Monday, February 25, 2013

Sitting on my living room floor in pajama pants and the shirt I wore to work eating sugar free jello (that I didn't want to eat cause I don't eat artificial sweeteners) with my fingers.

Home alone till Thursday! I'm an adult, I swear.

Choreographer Challenges, a contemplation


Had a solid rehearsal today for the musical I am choreographing.  This is my newest challenge as I approached it with a bit of disdain, but now it's a study in professionalism.  Long story short, my gig choreographing Chicago for a group I like working with turned into choreographing Legally Blonde, the musical.  The first is a respected show with integral movement in a style I've lived, breathed and lusted after since I turned double digits.  The second is a newer creation based on a comedic movie (yes, musical based on movie :/) with no grounding idea for movement or really plot/songs etc, with too much time spent milking humor from sorority girl, bro and harvard student stereotypes.  Since I am getting paid well and I do like the group, actors and creative team, it's been a commitment to doing as good of a job as I can with what I am given without letting the animosity towards the show itself grow.

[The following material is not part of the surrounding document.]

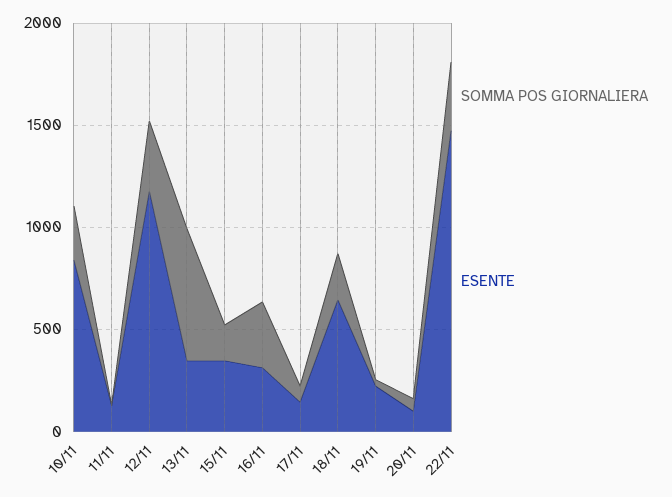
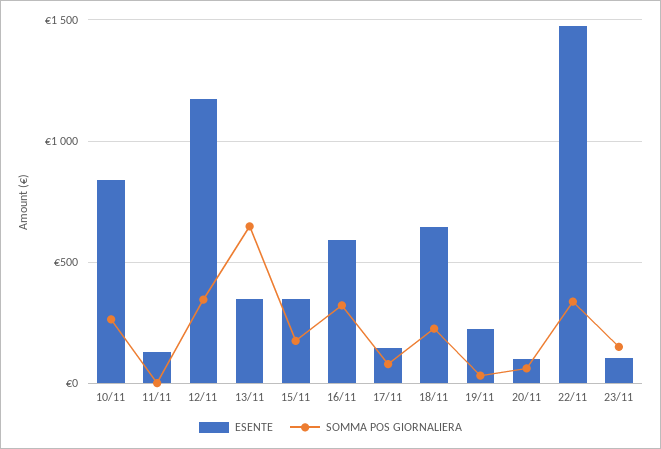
ESENTE, 16/11: 300 -> 600
ESENTE, 23/11: none -> 100
SOMMA POS GIORNALIERA, 23/11: none -> 150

Honestly, I am having laughs in rehearsal and at the end of the day I am enjoying my work on the show.  While the personal success and adrenaline isn't felt watching the story come together and the plot develop while seeing my work sparkle within the greater picture, I am finding feelings of success and happiness through the creation process.  Today I taught a number that involves a crazy assortment of theatre dance, colorguard/drill team movement, body music, African dance, tap and gymnastics (whaaaa?!). We went through it segment by segment, and I tried to be a good teacher in addition to choreographer.  The cast worked hard, they were proud of themselves, and they did a good job with the movement.  Each of these little sections of the bigger number is a success- teaching it, coaching it, finessing it, praising.  Process, not product.  When my dancers in another number are jumping hardcore rope in unison, to music, and feeling confident, that's a success.  

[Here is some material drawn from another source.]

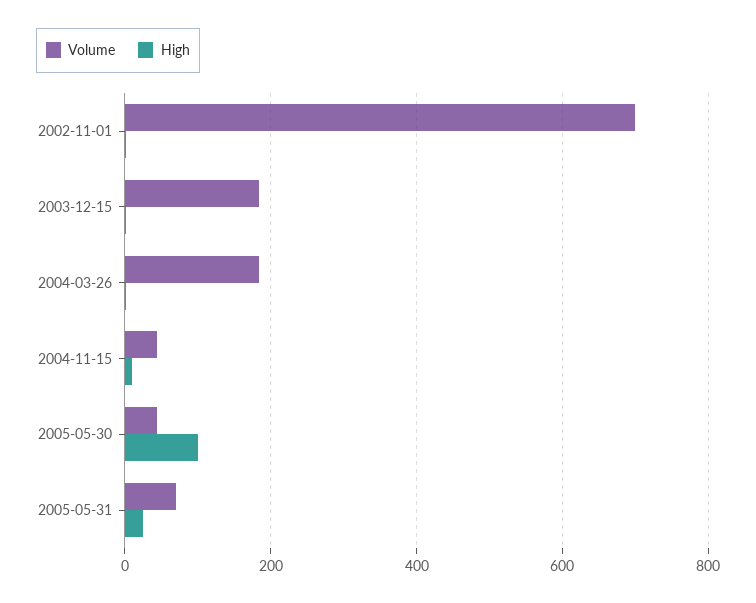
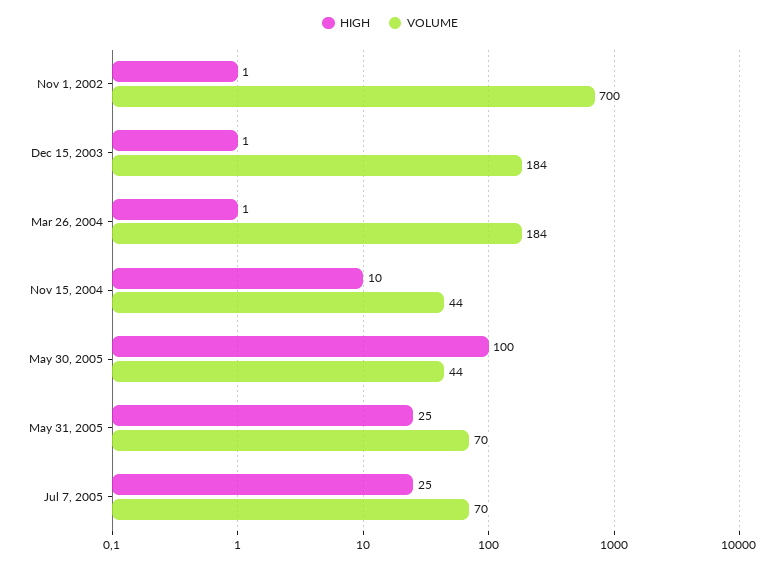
High, Jul 7, 2005: none -> 25
Volume, Jul 7, 2005: none -> 70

Culminating thought.  Sometimes a choreographer needs to take herself out of the picture.  This is no time for selfish.  I am being paid to do a job I love.  It IS my responsibility to create numbers that work for the show and the bigger picture.  It's my job to teach the performers what they need to know, and to coach them so that they do the movement well on stage.  This IS NOT the job where I invest myself into my work.  Is this something I deem 'my product', care about artistically, put lots of intelligent creation effort into?  No.  More importantly, that's ok.  It's ok not to try to make an artistic masterpiece out of Legally Blonde, the musical.  It's ok to take this project on (ohhhhmygooood she can't possibly be a real-life-modern-dance-artist-creator if she does an especially trivial musical?! say my invisible snarky peers in my head!), and it's ok to talk about it and enjoy it, even if it's truly meaningless, it won't diminish me as an artist (mantra). In fact, perhaps it's impressive that I can be a good choreographer in my own world and simultaneously take on an atypical project and do an equally good job over there in musical theatre land.  

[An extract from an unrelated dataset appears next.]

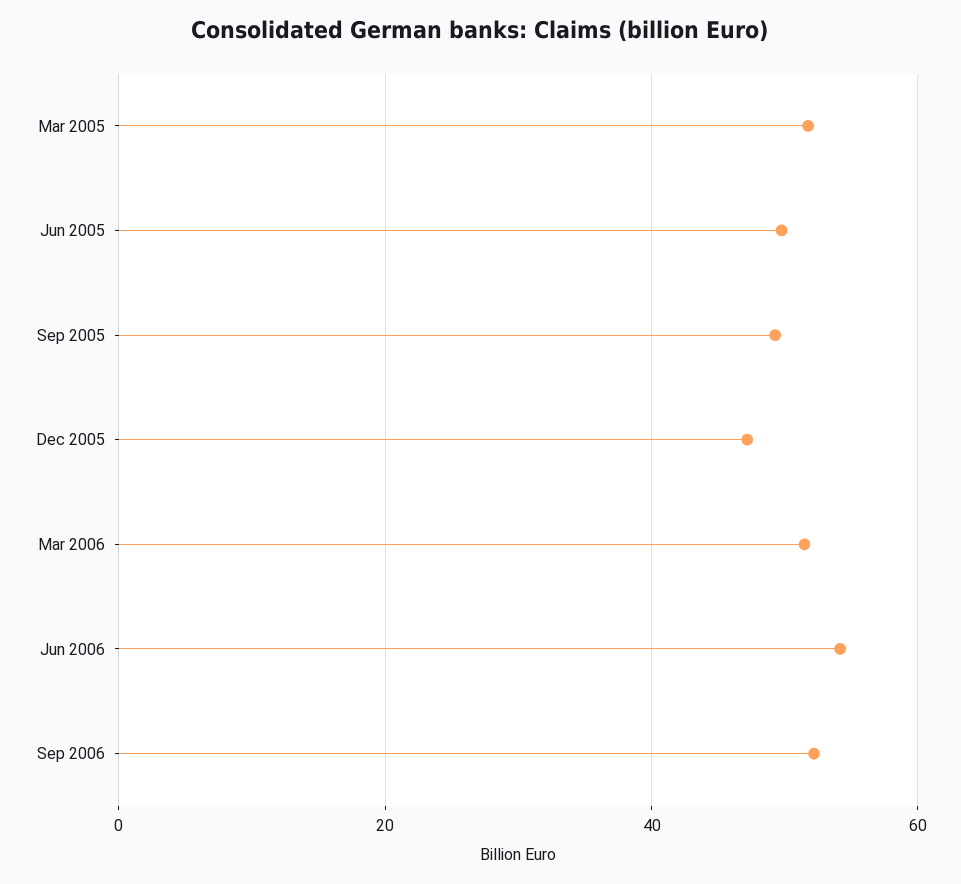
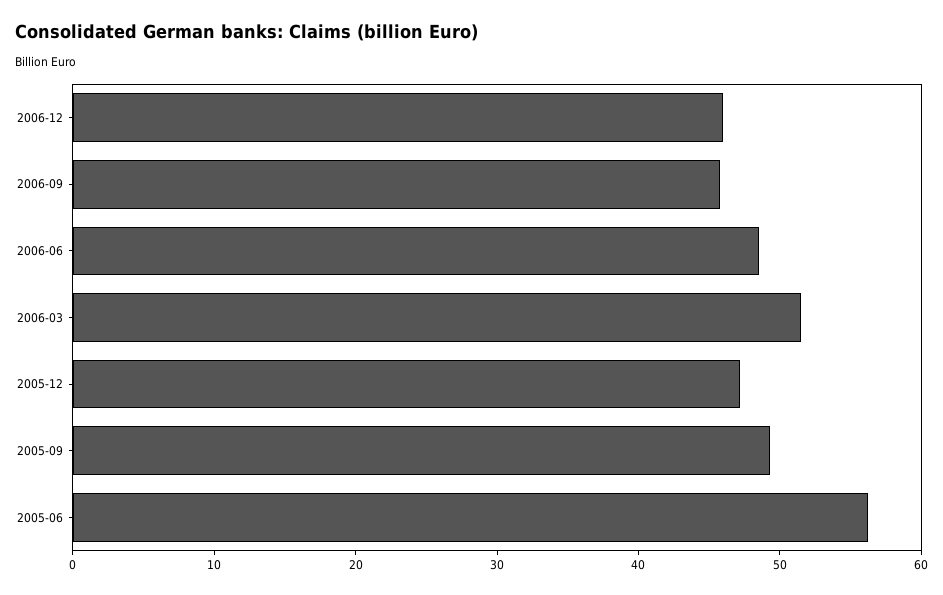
Mar 2005: 52 -> none
Jun 2005: 50 -> 56
Jun 2006: 54 -> 48
Sep 2006: 52 -> 46
2006-12: none -> 46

Point of the story.  It's not Chicago, I'll unfortunately have to wait to Fosse it up another day.  I am being paid to choreograph a musical, and even though it's by far not my favorite I owe it to myself, my legitimacy, and the show to do the best job I can with it.  There is NOTHING wrong with choreographing a musical, whatever genre you consider yourself based in.  If you are a creator, create, like what you do, no limits.

Eh?  

Sunday, February 24, 2013

High as a Kite.

The amount of song/dance in the Oscars tonight is just delightful.  Add that to the serious James Bond presence and Barbra Streisand showstopper performance, and I'm in award show euphoria.  

It also makes me regret missing Anna Karenina in theaters.  I LOVE love love the book, and from what I've seen of trailers the movie looks well done.

Quentin Tarantino is my awkward-but-totally-cool-with-ones-own-awkwardness celebrity counterpart. Pretty sure I, too, have ended a speech with a hearty "peace out".

I am PSYCHED to be coordinating a show that could put several wonderful dancers, my own choreography (and Merli's!), the musical composition talents of my sister and the same talents of a dear high school friend, and our rapidly blooming company... all on one stage.  I need to stop myself from saying any more, it's a bigger concept than anyone might guess and if this thing happens it's going to be SO different and just so great.  Cross your fingers!